The Day the Mules Went Crazy
by Jim Foreman


Chapter 10

UNCLE GEORGE

            My uncle George was the oldest boy in the Foreman family and my dad was next to the youngest. They were separated by eight brothers and sisters and nearly twenty years in age. Their father died about fifteen years before I was born so I never knew him. However, from the relationship that I had with my uncle George, I would say that he was much more like a grandfather to me than an uncle. Even though he wound up with a whole passel of grandkids, he would never allow any of them to call him Grandpa. One time, when one of them accidentally called him that, he told them, "Call me Grandpa once more Geroge Foremanand I'll cut your damn ears off and feed them to the hogs." I'm sure he was smiling under his scraggly beard when he said it.

            Uncle George lived just across the Oklahoma line in Guymon where he had a wife, six or seven kids and a goofy brother-in-law living with him. Evidently conditions at home must have gotten a bit tedious for him at times because at least twice a year he would show up at our house to spend a week or two.
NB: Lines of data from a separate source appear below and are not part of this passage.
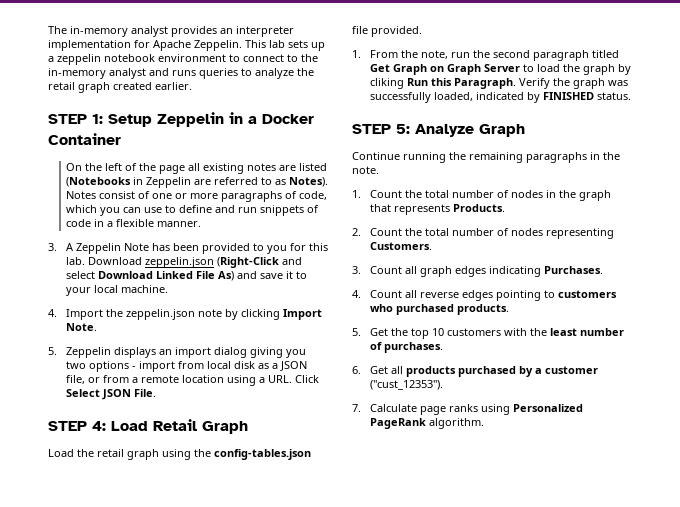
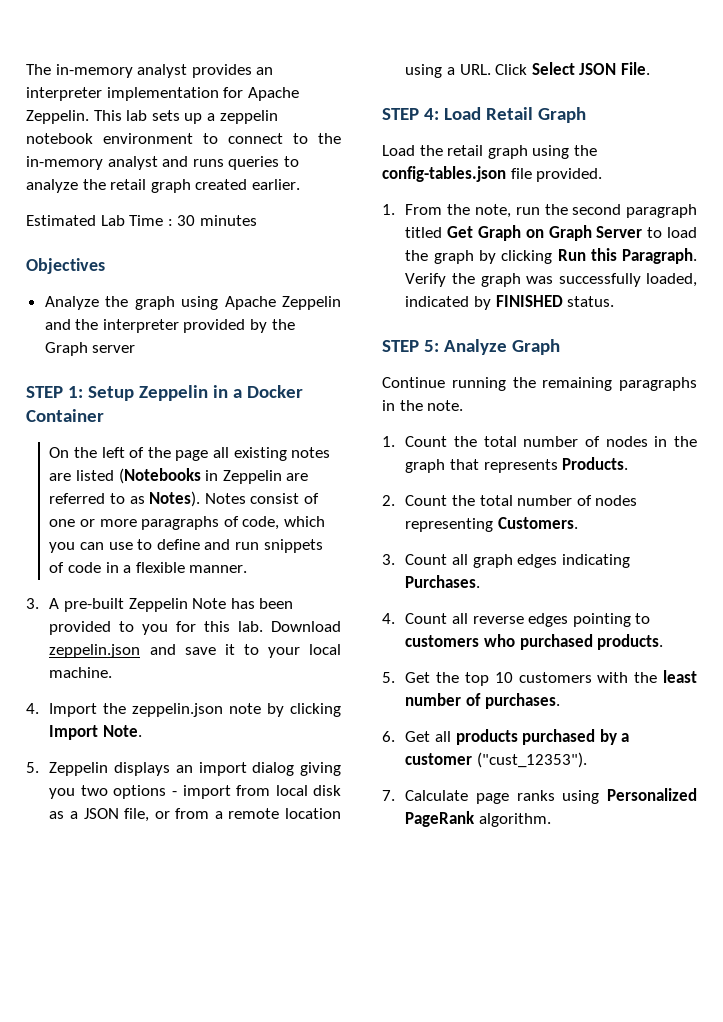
+ Estimated Lab Time : 30 minutes
+ Objectives
+ Analyze the graph using Apache Zeppelin and the interpreter provided by the Graph server
- 3. A Zeppelin Note has been provided to you for this lab.
+ 3. A pre-built Zeppelin Note has been provided to you for this lab.
- Download zeppelin.json (Right-Click and select Download Linked File As) and save it to your local machine.
+ Download zeppelin.json and save it to your local machine.
- 1. From the note, run the second paragraph titled Get Graph on Graph Server to load the graph by cliking Run this Paragraph.
+ 1. From the note, run the second paragraph titled Get Graph on Graph Server to load the graph by clicking Run this Paragraph.

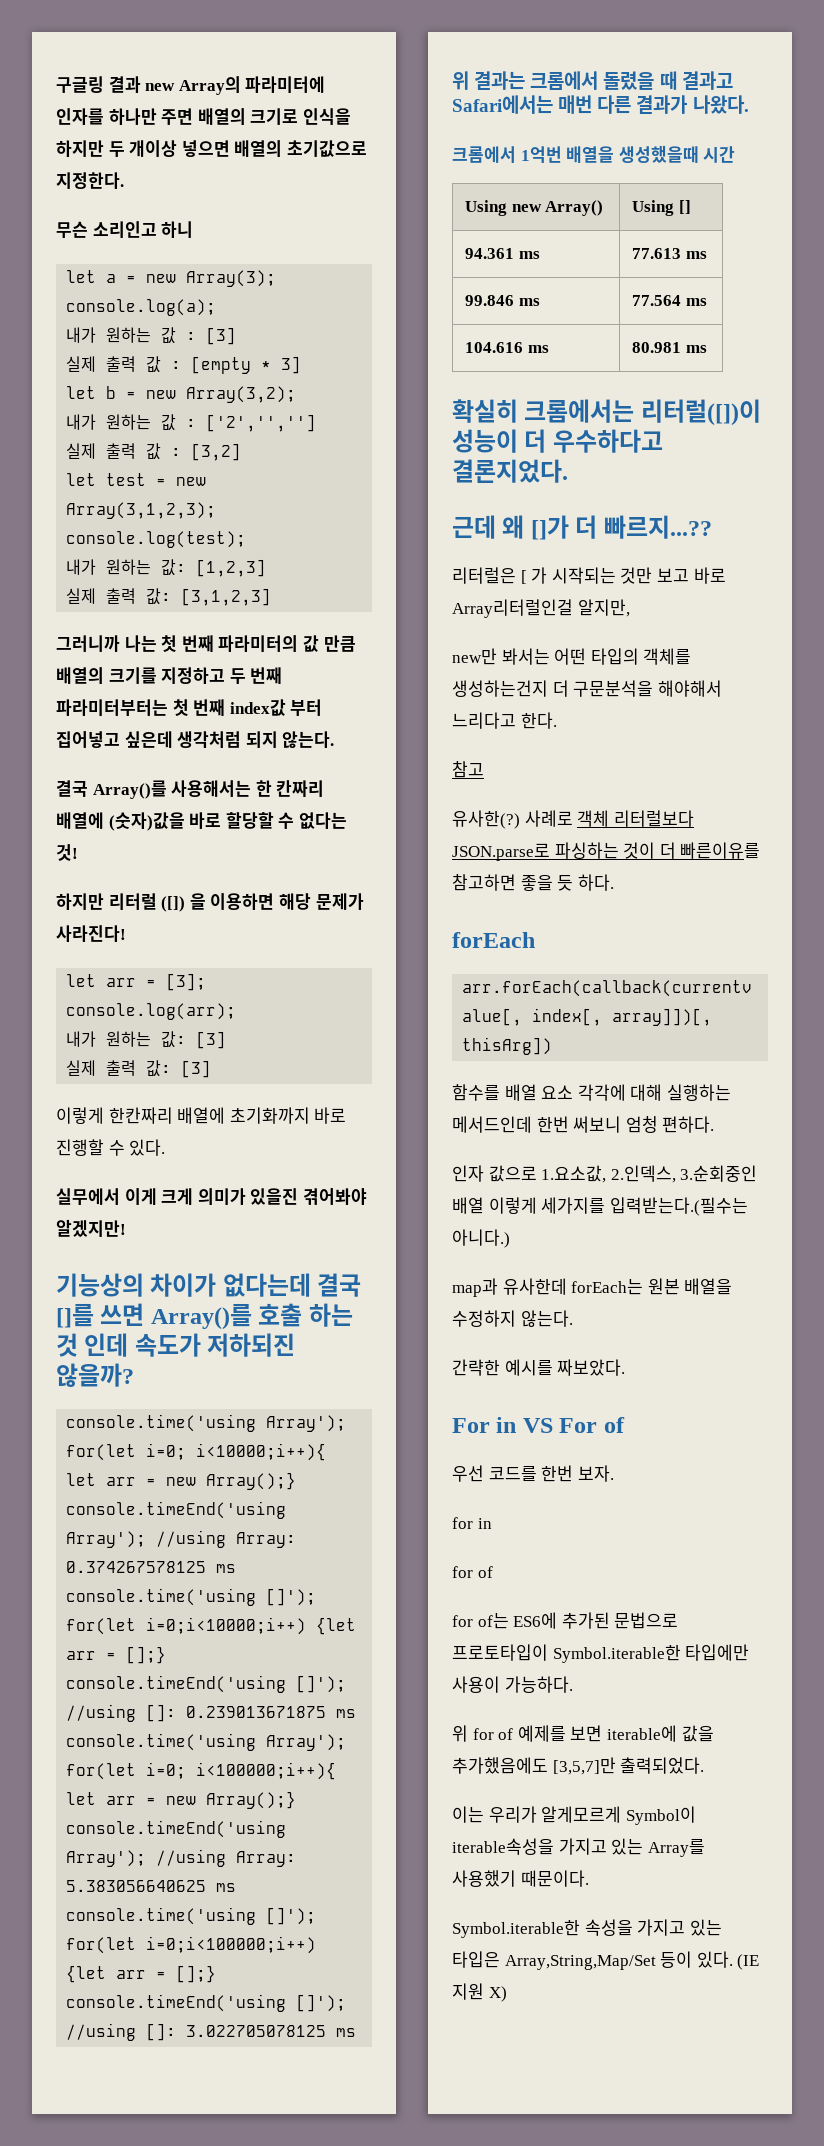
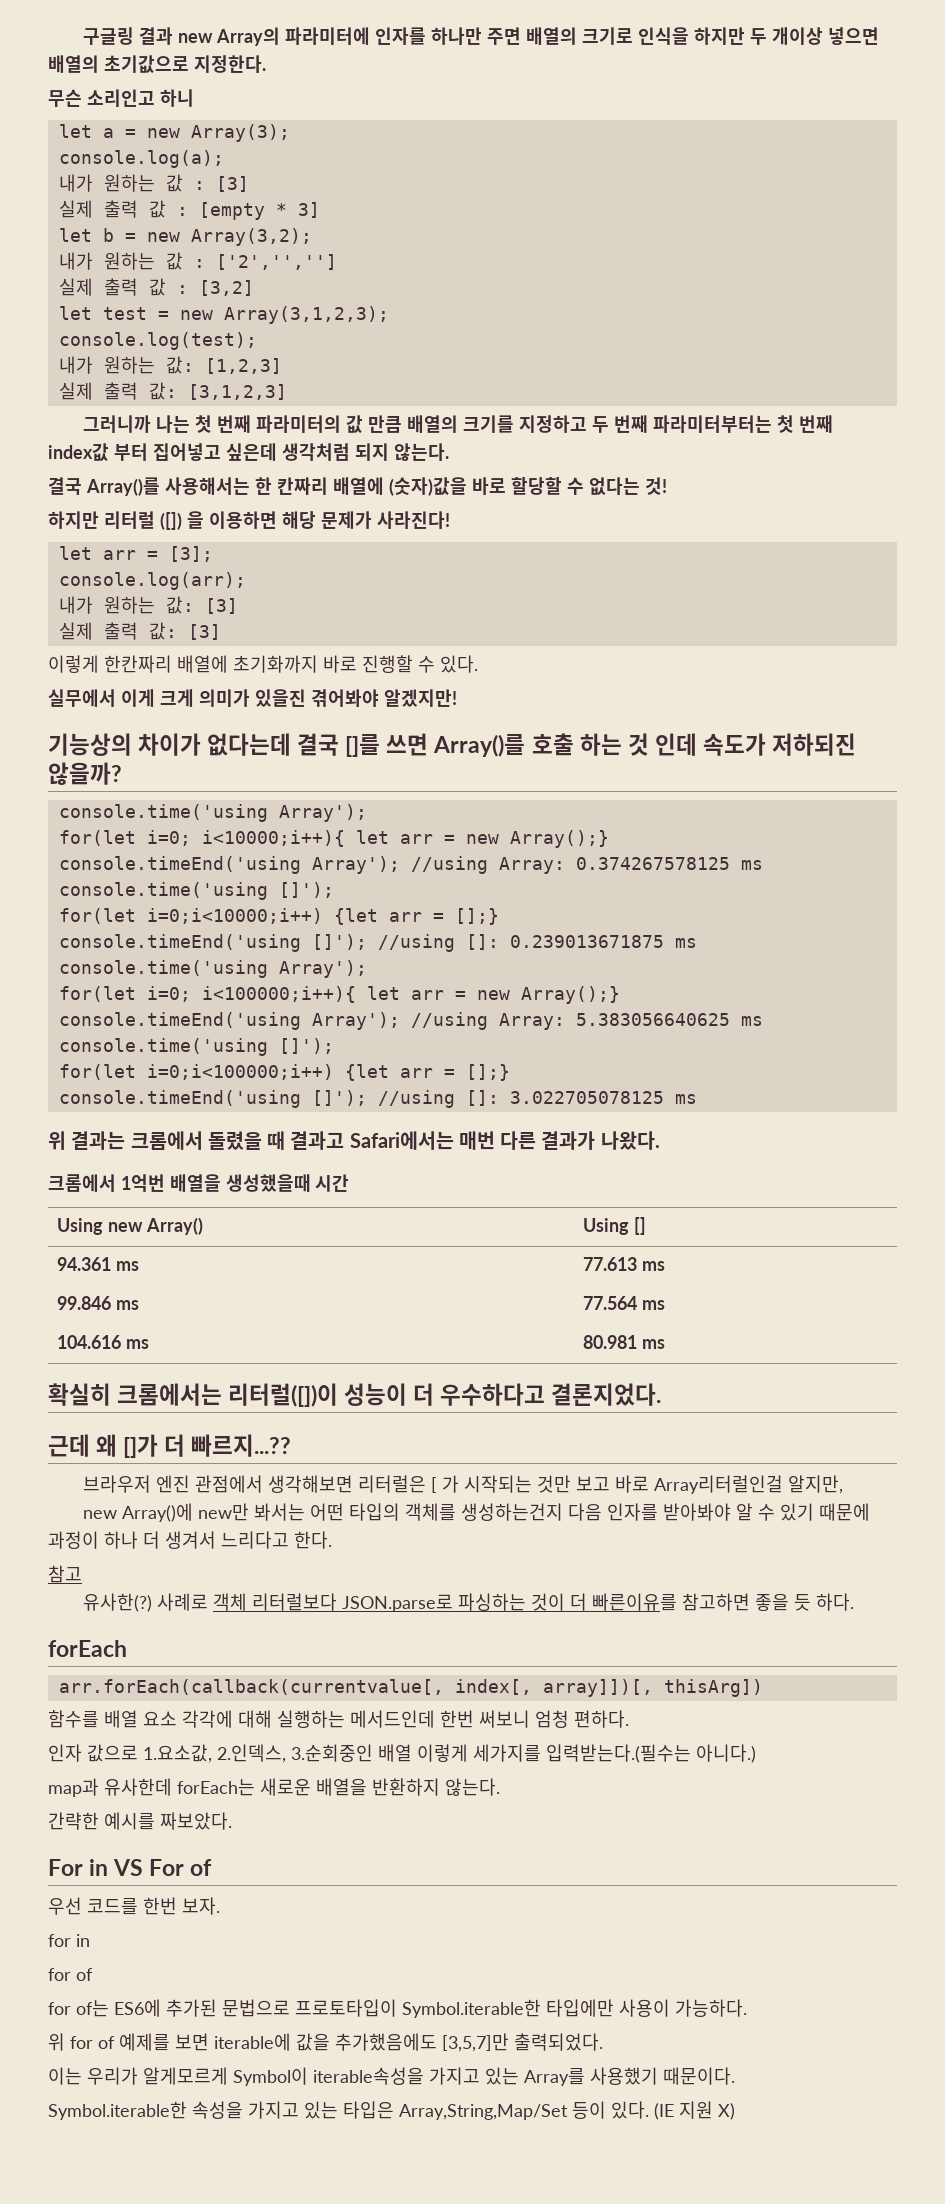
- 리터럴은 [ 가 시작되는 것만 보고 바로 Array리터럴인걸 알지만,
+ 브라우저 엔진 관점에서 생각해보면 리터럴은 [ 가 시작되는 것만 보고 바로 Array리터럴인걸 알지만,
- new만 봐서는 어떤 타입의 객체를 생성하는건지 더 구문분석을 해야해서 느리다고 한다.
+ new Array()에 new만 봐서는 어떤 타입의 객체를 생성하는건지 다음 인자를 받아봐야 알 수 있기 때문에 과정이 하나 더 생겨서 느리다고 한다.
- map과 유사한데 forEach는 원본 배열을 수정하지 않는다.
+ map과 유사한데 forEach는 새로운 배열을 반환하지 않는다.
            During those infrequent visits, he taught me all sorts of earthy lessons that few fathers would ever pass on to their young sons; like how to chew tobacco and spit the juice, how to sneak up on a fly and catch it in my hand and how to blow my nose without using a handkerchief. He also taught me how make vulgar noises with my hand under my armpit, to lift my leg when I farted and how to pee my name in the snow. Fortunately with the passing of time, I have gotten over most of those disgusting traits. He also tried to teach me how to whistle through my teeth but the only time that I was ever able to do it happened to be in school. I was hiding behind my geography book, curling my tongue and puckering my lips just the way that he showed me and trying to whistle. By pure chance I got everything right and let fly one of the most ear splitting whistles you ever heard. That got me a quick trip to the Principal's office for a dose of the type of discipline that he used to keep unruly boys in line. I don't know if it was because of the five swats on my butt or what, but I was never able to whistle again.

            Uncle George was a huge horse of a man, standing at least six feet five tall with nearly three hundred pounds of pure muscle. During his younger years, he owned a carnival and medicine show which traveled all over the country selling patent medicine. One of the main attractions was his strong man act. Part of his act was to put his middle finger through a small ring in the top of a two hundred pound chunk of iron shaped like a pyramid, pick it up, carry it across the stage and place it in a wooden framework bolted to the stage floor. After proving that he could move the chunk of iron, he would invite any of the men in the audience who thought that they were fairly strong to come up on the stage and try to move it back. Naturally, since this was a carnival, the invitation always included a little wager just to make it more interesting. They had to put up a dollar in order to try to pick the weight up and carry it back to where it had been. If they were able to do it, they would win five dollars. Needless to say, few of any of them were ever successful in getting it out of the frame, much less carrying it across the stage.

            What the people didn't know was that inside the glove that George wore, there was a metal hook which followed along the inside of his middle finger and attached to a leather strap which went up his sleeve and looped around his opposite shoulder. Without this hook, there was no way that a person's finger was strong enough to pick up that much weight.